Task instructions:
Take from the material every line that contains the word "padding".
==============================
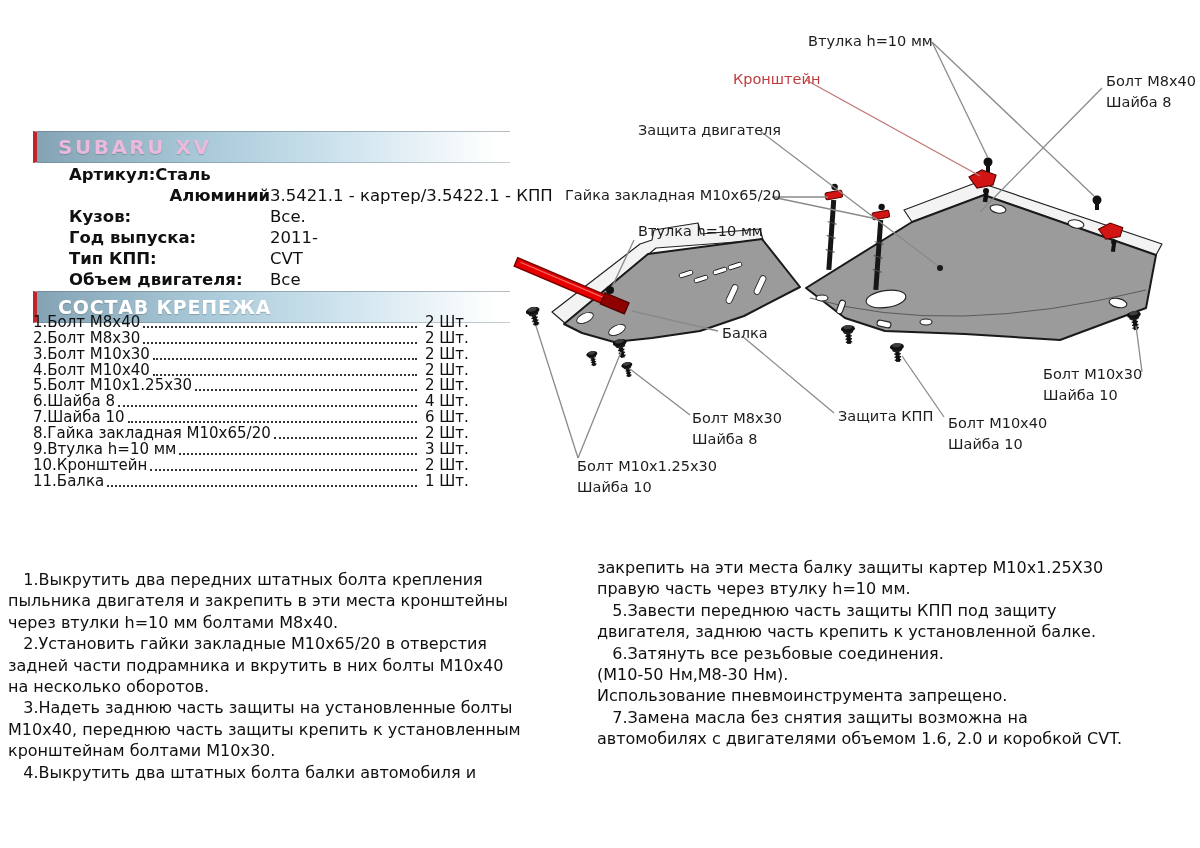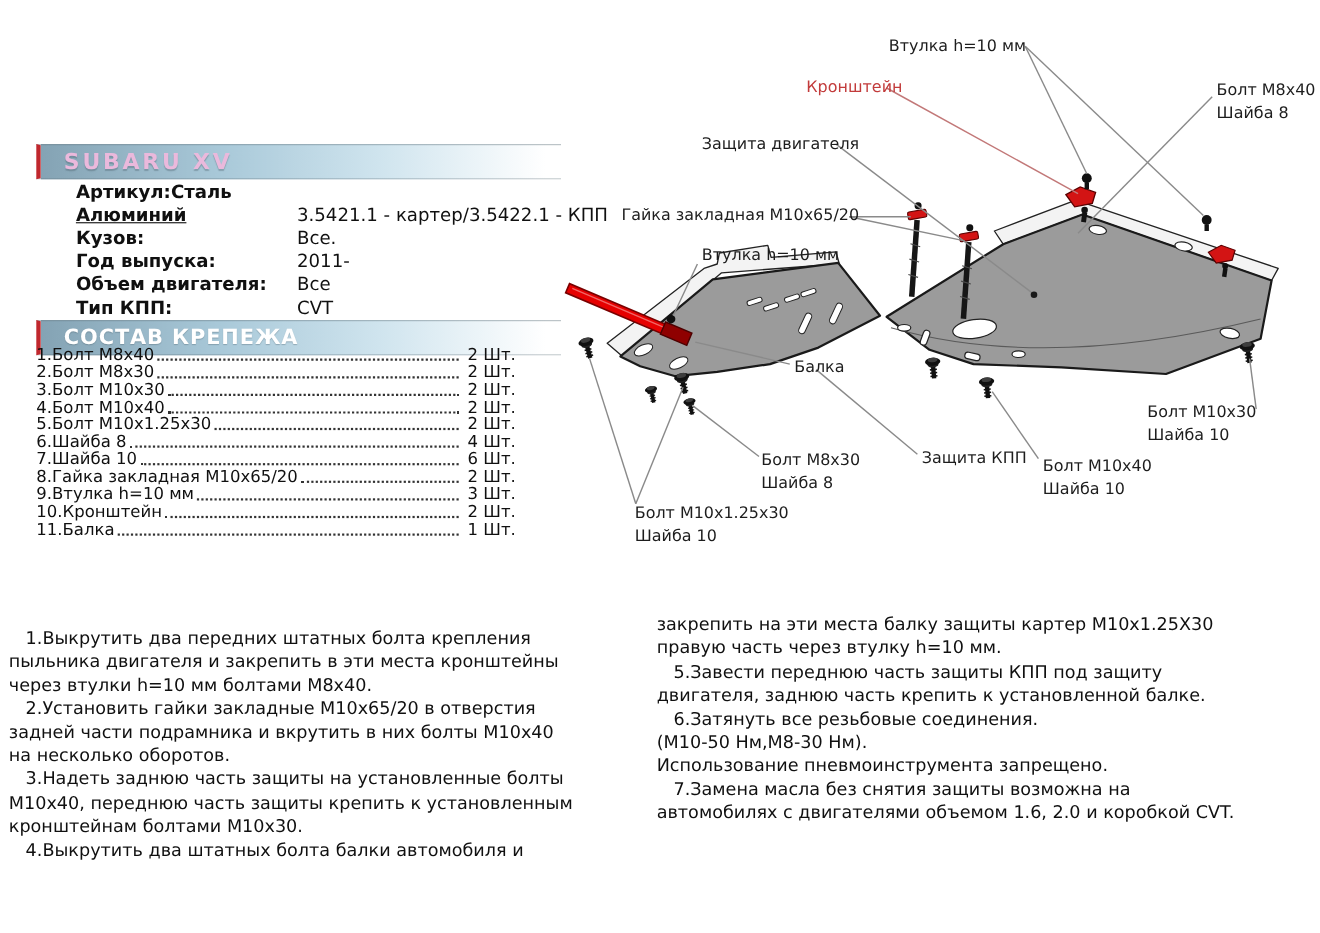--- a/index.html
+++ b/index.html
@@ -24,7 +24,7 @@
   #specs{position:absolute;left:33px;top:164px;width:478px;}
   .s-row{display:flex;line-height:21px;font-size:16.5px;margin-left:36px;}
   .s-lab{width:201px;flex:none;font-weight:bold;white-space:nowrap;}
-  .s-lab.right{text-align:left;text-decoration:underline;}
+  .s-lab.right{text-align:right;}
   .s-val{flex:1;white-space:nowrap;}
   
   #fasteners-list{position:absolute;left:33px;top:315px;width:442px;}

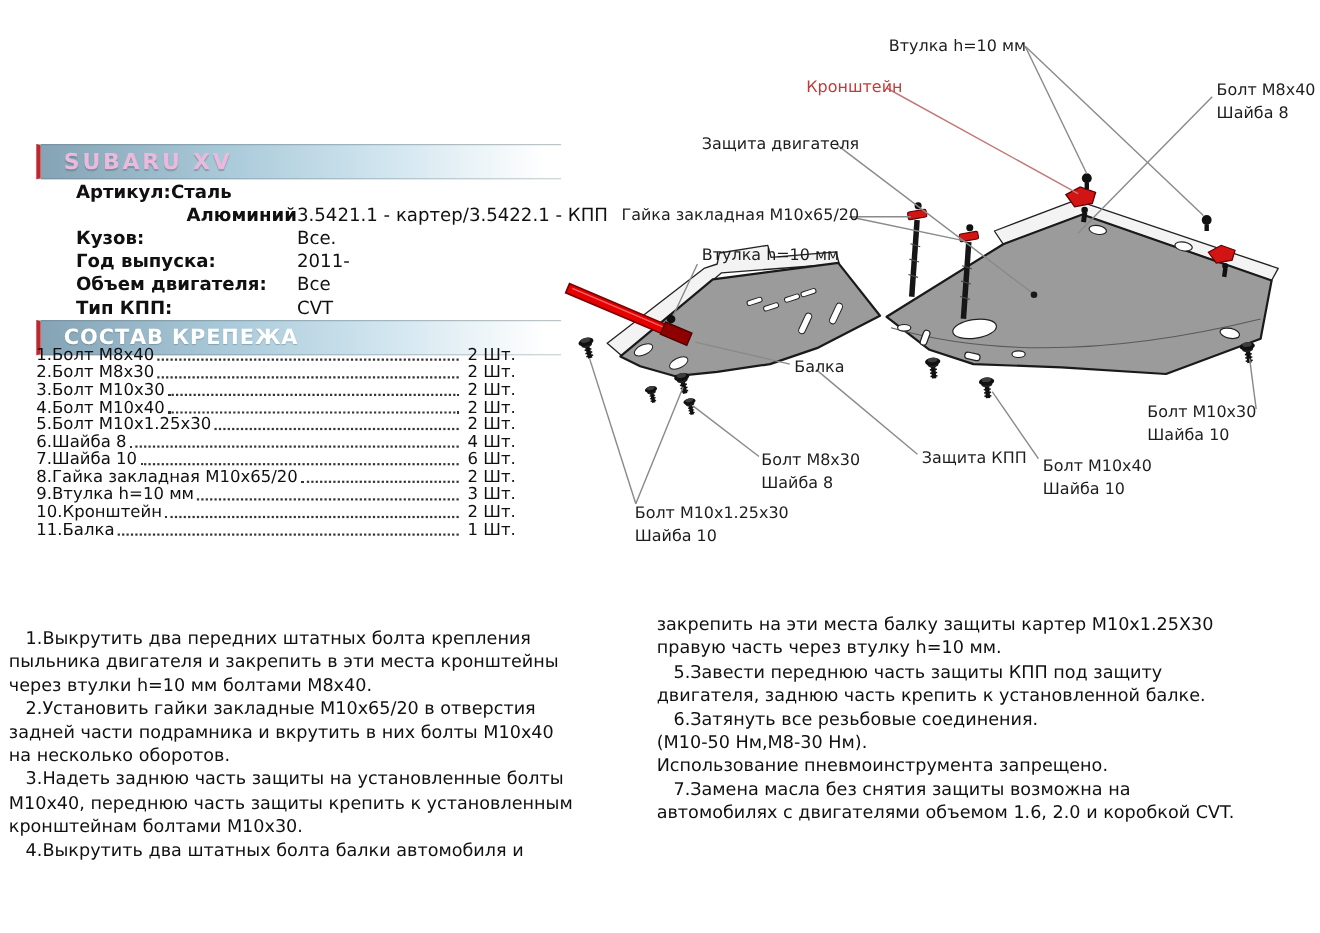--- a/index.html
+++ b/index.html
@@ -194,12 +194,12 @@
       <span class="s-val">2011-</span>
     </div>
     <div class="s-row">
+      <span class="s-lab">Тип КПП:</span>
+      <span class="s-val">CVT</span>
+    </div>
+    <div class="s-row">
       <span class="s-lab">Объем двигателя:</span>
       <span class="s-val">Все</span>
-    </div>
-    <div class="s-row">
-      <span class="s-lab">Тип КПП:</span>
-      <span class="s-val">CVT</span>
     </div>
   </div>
==============================
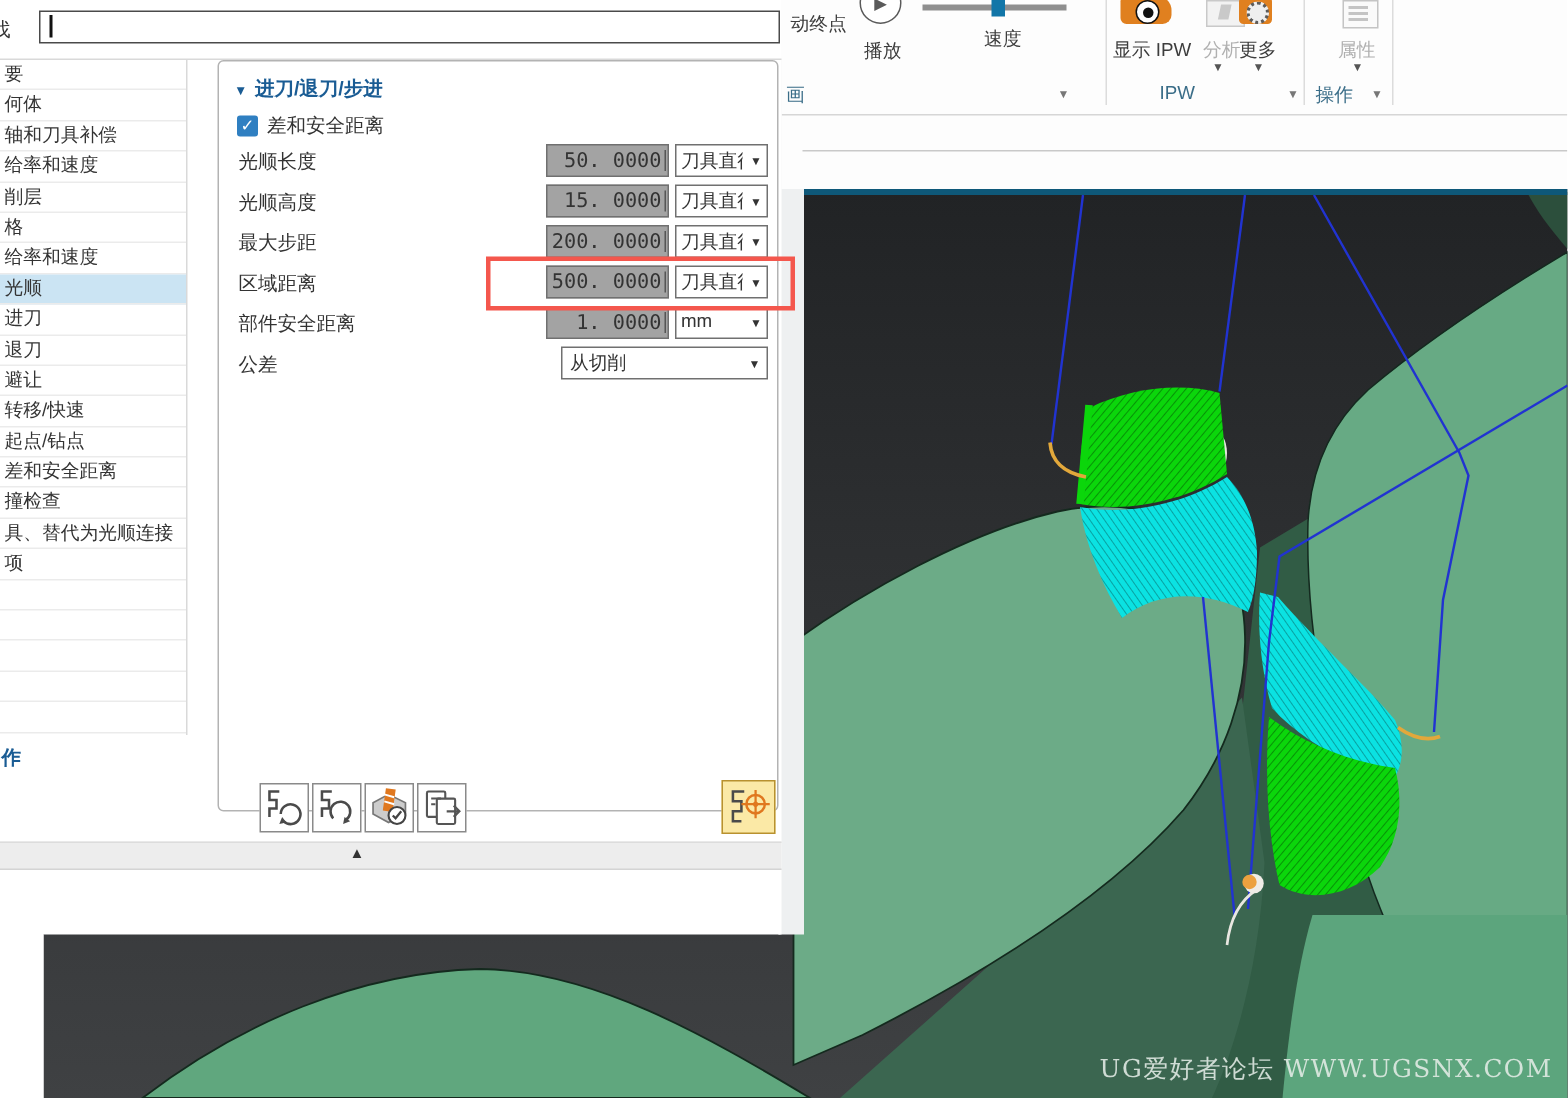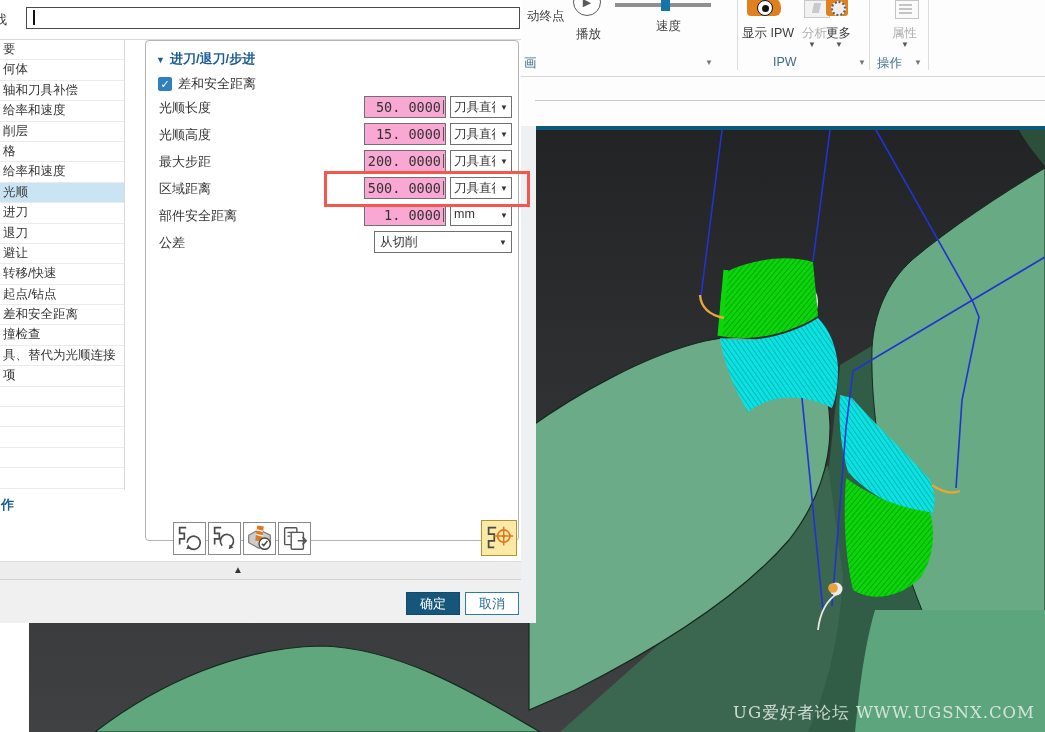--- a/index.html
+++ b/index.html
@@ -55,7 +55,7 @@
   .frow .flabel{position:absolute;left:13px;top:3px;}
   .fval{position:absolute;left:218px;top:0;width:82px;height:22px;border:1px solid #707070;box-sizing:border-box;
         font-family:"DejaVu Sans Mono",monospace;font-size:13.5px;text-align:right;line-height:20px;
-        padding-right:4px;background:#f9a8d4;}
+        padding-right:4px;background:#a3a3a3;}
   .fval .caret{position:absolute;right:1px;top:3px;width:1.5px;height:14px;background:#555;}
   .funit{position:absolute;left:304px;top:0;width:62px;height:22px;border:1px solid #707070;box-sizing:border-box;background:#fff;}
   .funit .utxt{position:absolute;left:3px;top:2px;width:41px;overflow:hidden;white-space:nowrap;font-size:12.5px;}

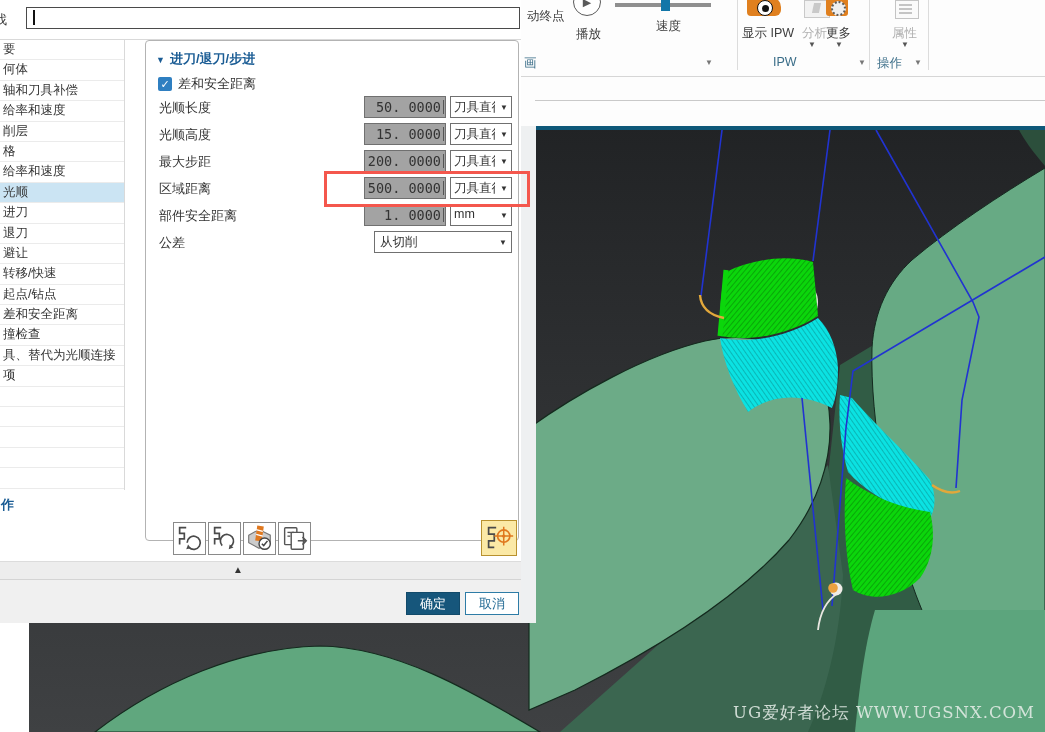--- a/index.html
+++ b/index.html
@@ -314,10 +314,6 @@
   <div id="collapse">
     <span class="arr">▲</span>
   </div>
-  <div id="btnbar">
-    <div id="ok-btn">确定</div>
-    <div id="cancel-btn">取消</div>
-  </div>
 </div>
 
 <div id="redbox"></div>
==============================
Expected answer:
-        padding-right:4px;background:#f9a8d4;}
+        padding-right:4px;background:#a3a3a3;}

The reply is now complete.